Zwar unterlag Mode auch während des Nationalsozialismus internationalen Einflüssen, jedoch verordneten die Nazis Spinnstoffsammlungen und Kleiderkarten. Schließlich diente Kleidung auch der Ideologie von “Volksgemeinschaft” und Rassismus: einerseits die Uniformen für Parteiorganisationen sowie Parteiabzeichen, als Signale der Zustimmung und Anpassung, andererseits die “Judensterne” als sichtbare textile Ausgrenzung.

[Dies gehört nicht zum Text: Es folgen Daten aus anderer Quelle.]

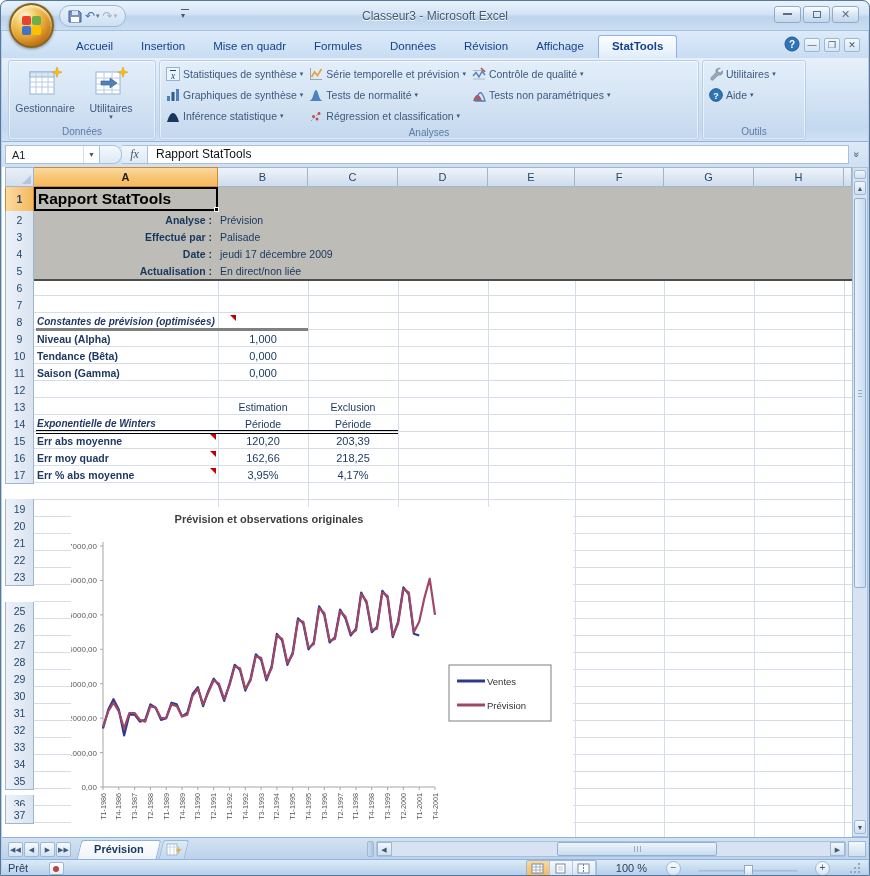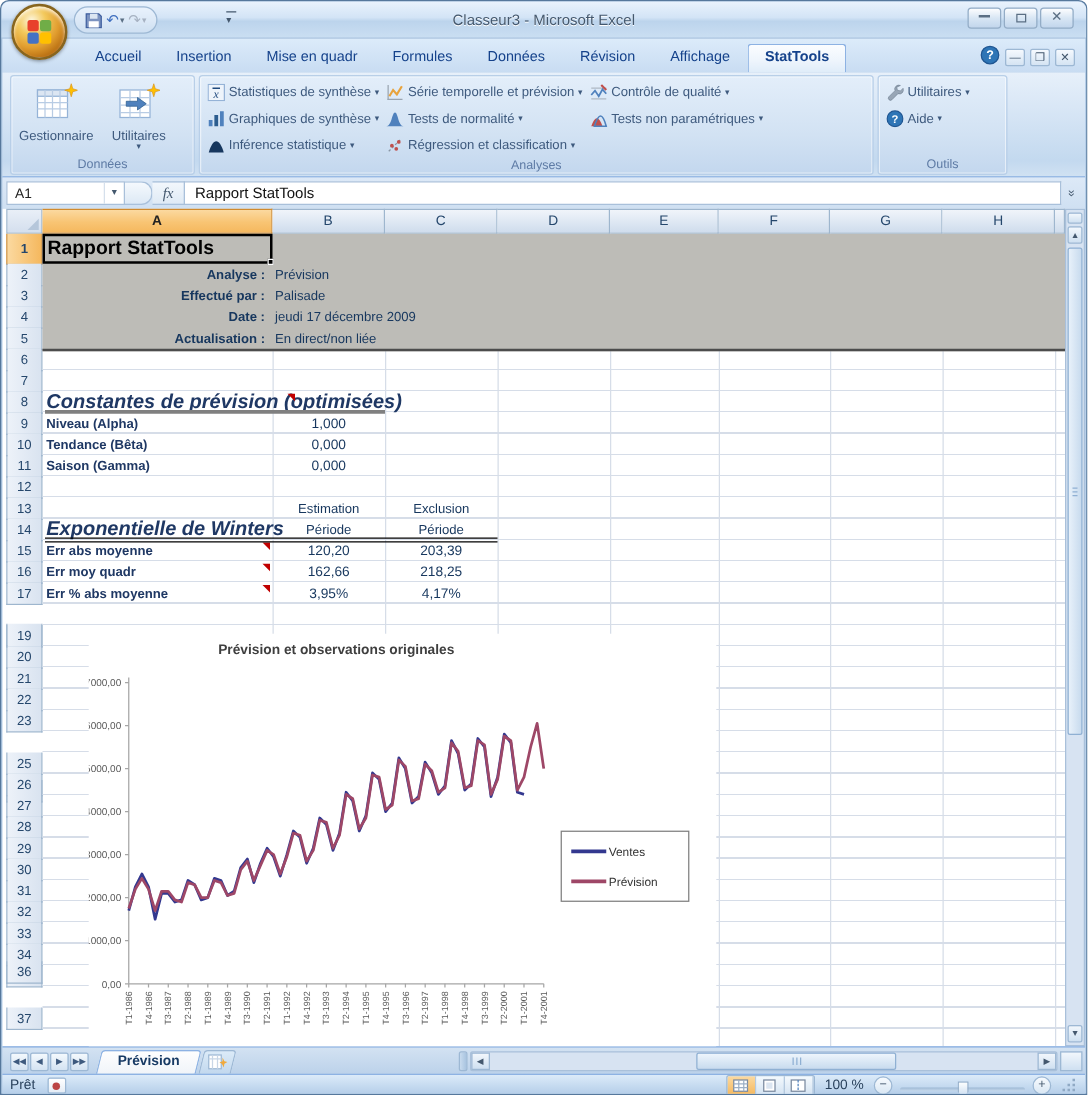"Constantes de prévision (optimisées)" .cell.hdr-ib { font-size: 16px -> 10px }
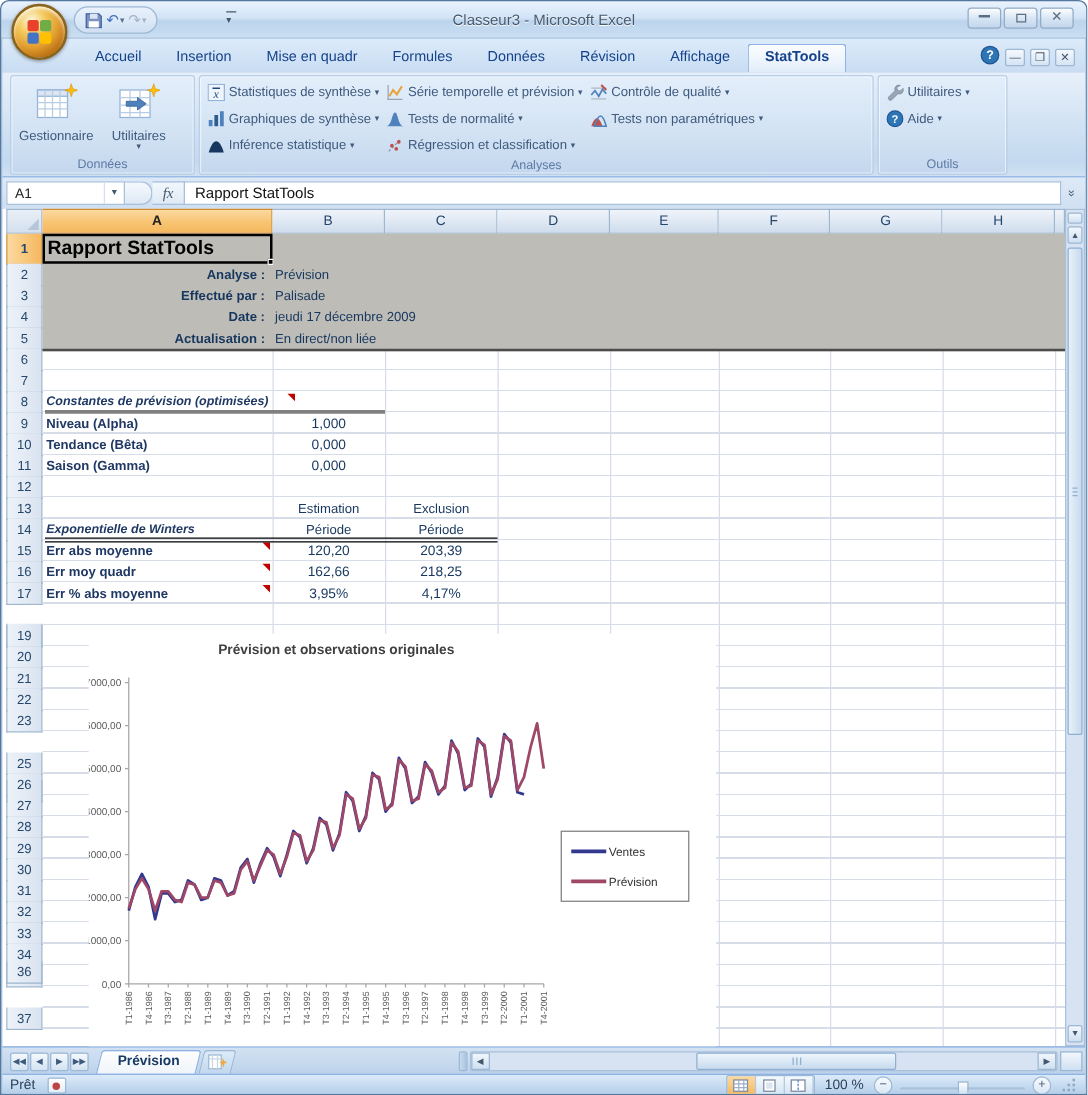"36" div.rowhdr { top: 602px -> 628px }
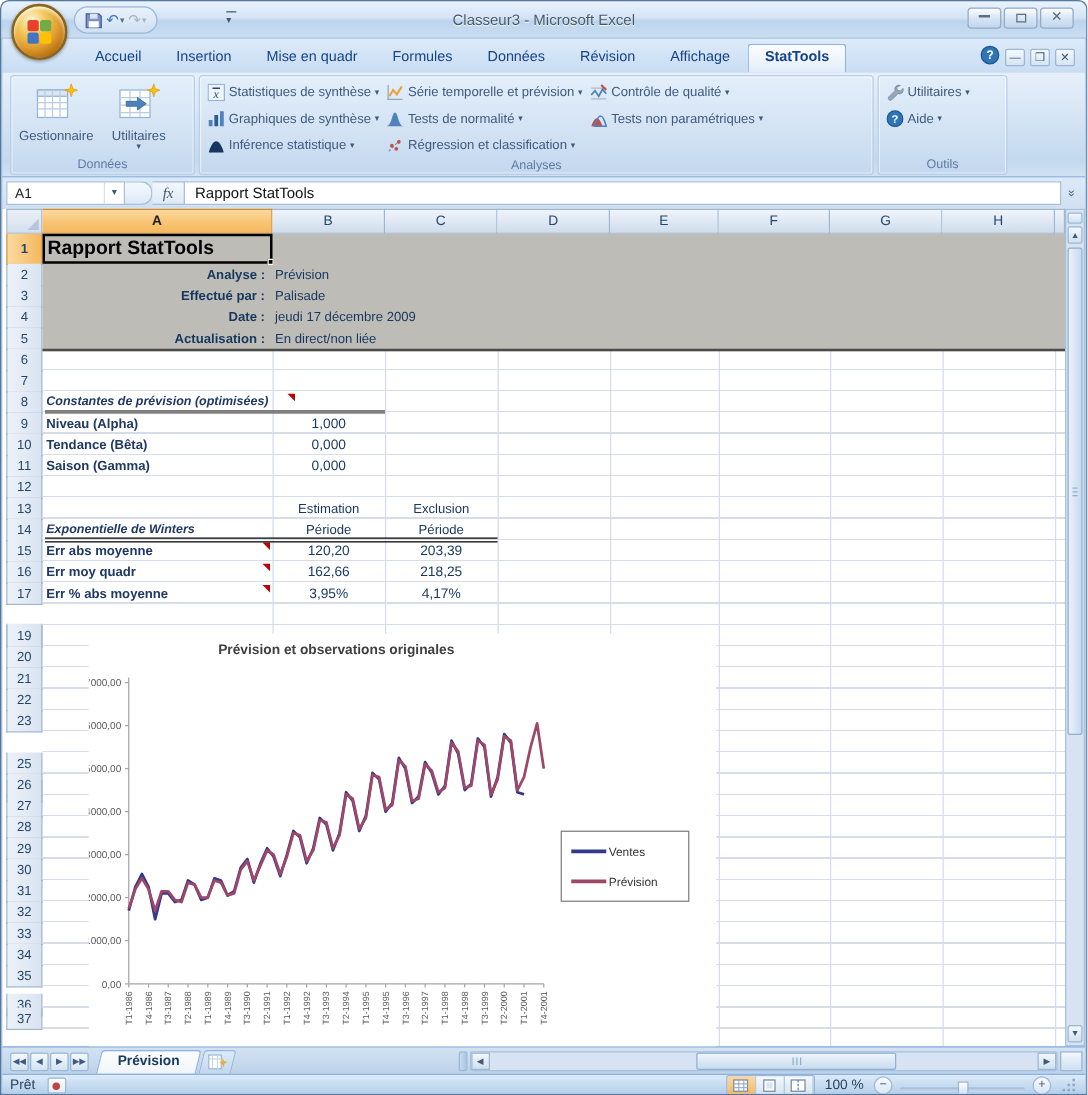"Prêt" .statusbar { gap: none -> 11px }
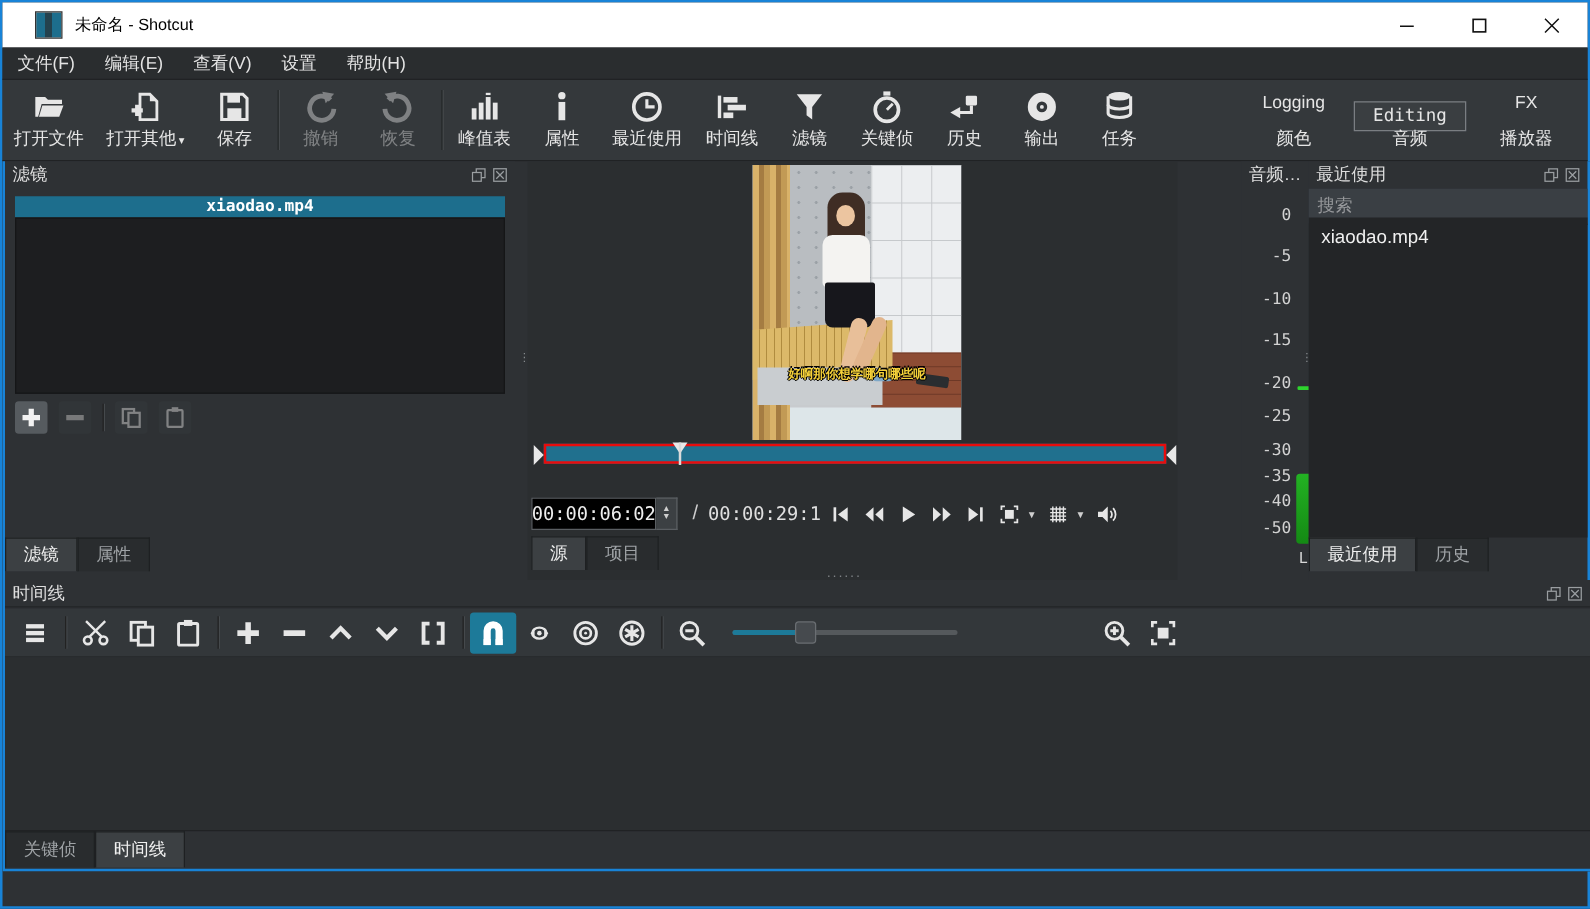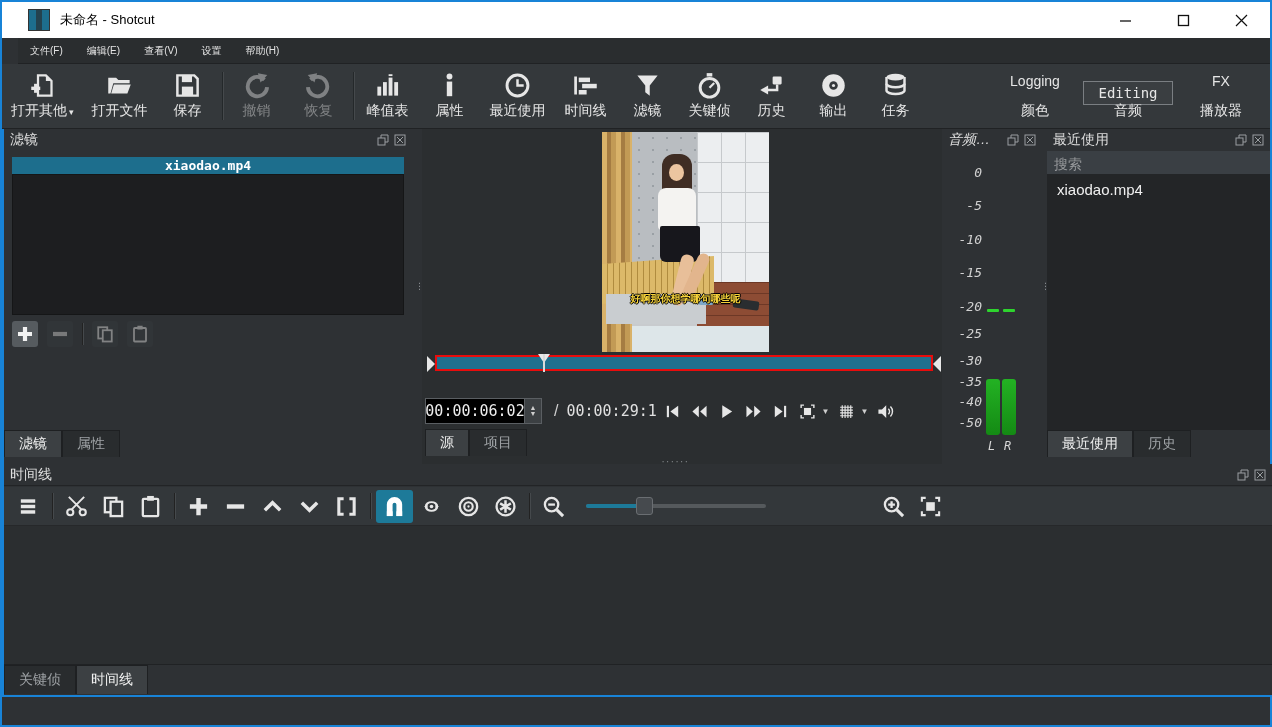"文件(F)" #menubar { font-size: 10px -> 14px; left: 16px -> 0 }
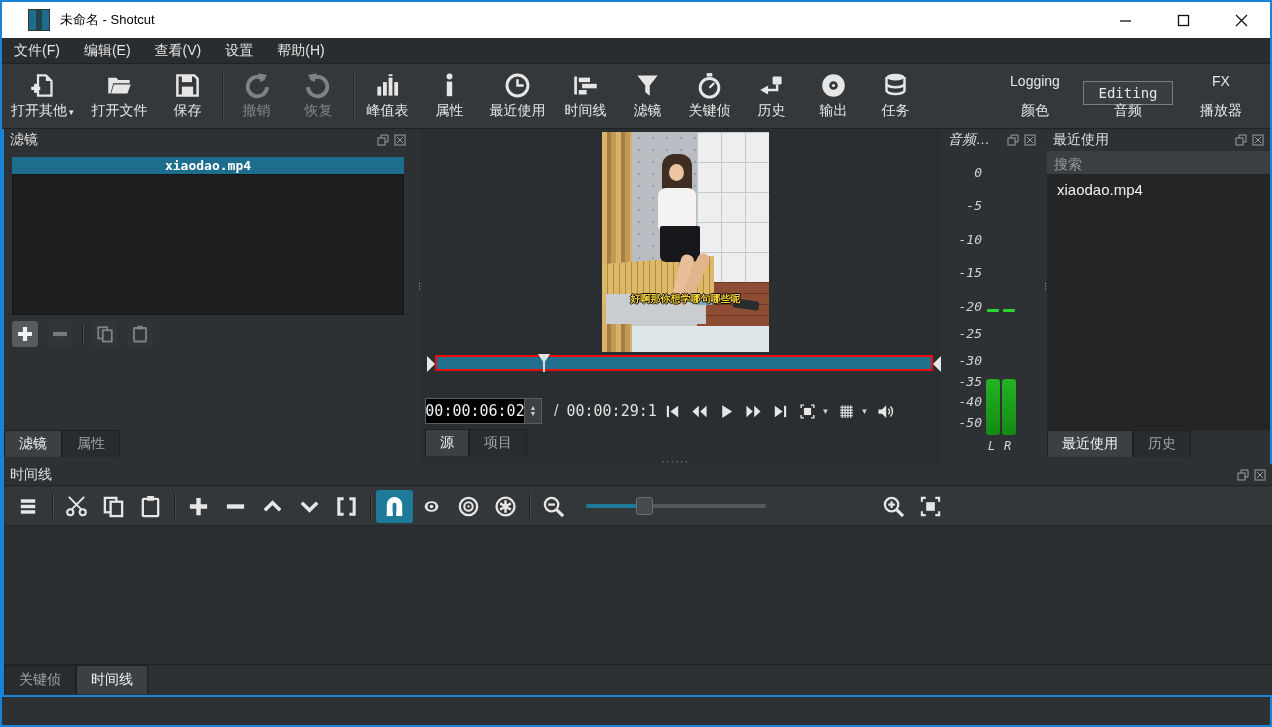"打开其他 ▾" div.tb-item { order: before "打开文件" -> after "打开文件" }
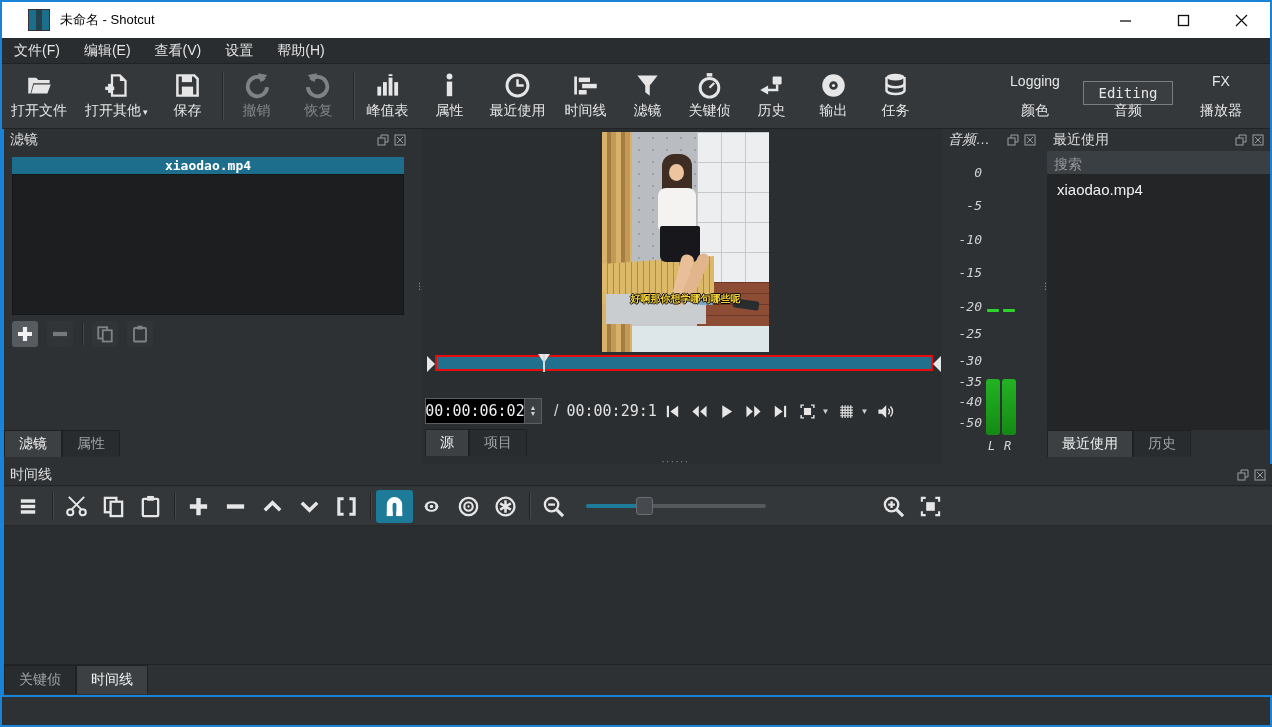"音频…" #audio-panel { font-style: italic -> none; left: 940px -> 991px }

Die Ausstellung fragt auch, inwieweit die Menschen tragen durften, was sie wollten. Beeinflusste das Regime die Auswahl und die Art der Kleidung? Deutlich wird, dass die Wirklichkeit vielschichtig war. Einerseits unterlag Mode auch während des Nationalsozialismus internationalen Einflüssen; der Glamour der Filme und ihrer Stars prägte die Träume. Andererseits waren Rohstoffe knapp und Textilien Mangelware, die Nazis verordneten Spinnstoffsammlungen und Kleiderkarten. In Textilindustrie und Kleidungsverhalten erprobte das NS-Regime “nationalsozialistische Geschmacksbildung” und Mangelbewirtschaftung.
Die Ausstellung präsentiert auf 600 Quadratmetern über 100 Originalkostüme und Fotos, Modegrafiken, Zeitschriften, Kinderbücher und Spielzeug zum Thema. Zu sehen sind Kleidung im Alltagsleben, die Uniformen des Bund Deutscher Mädel und der Hitlerjugend, aber auch die “Kluft” der widerspenstigen Jugendlichen, der Swings und der Edelweiß-Piraten. Die Spannweite der Exponate ist groß: Seidene Abendroben kontrastieren mit einfacher Berufsgarderobe und Kleidern der Notkultur.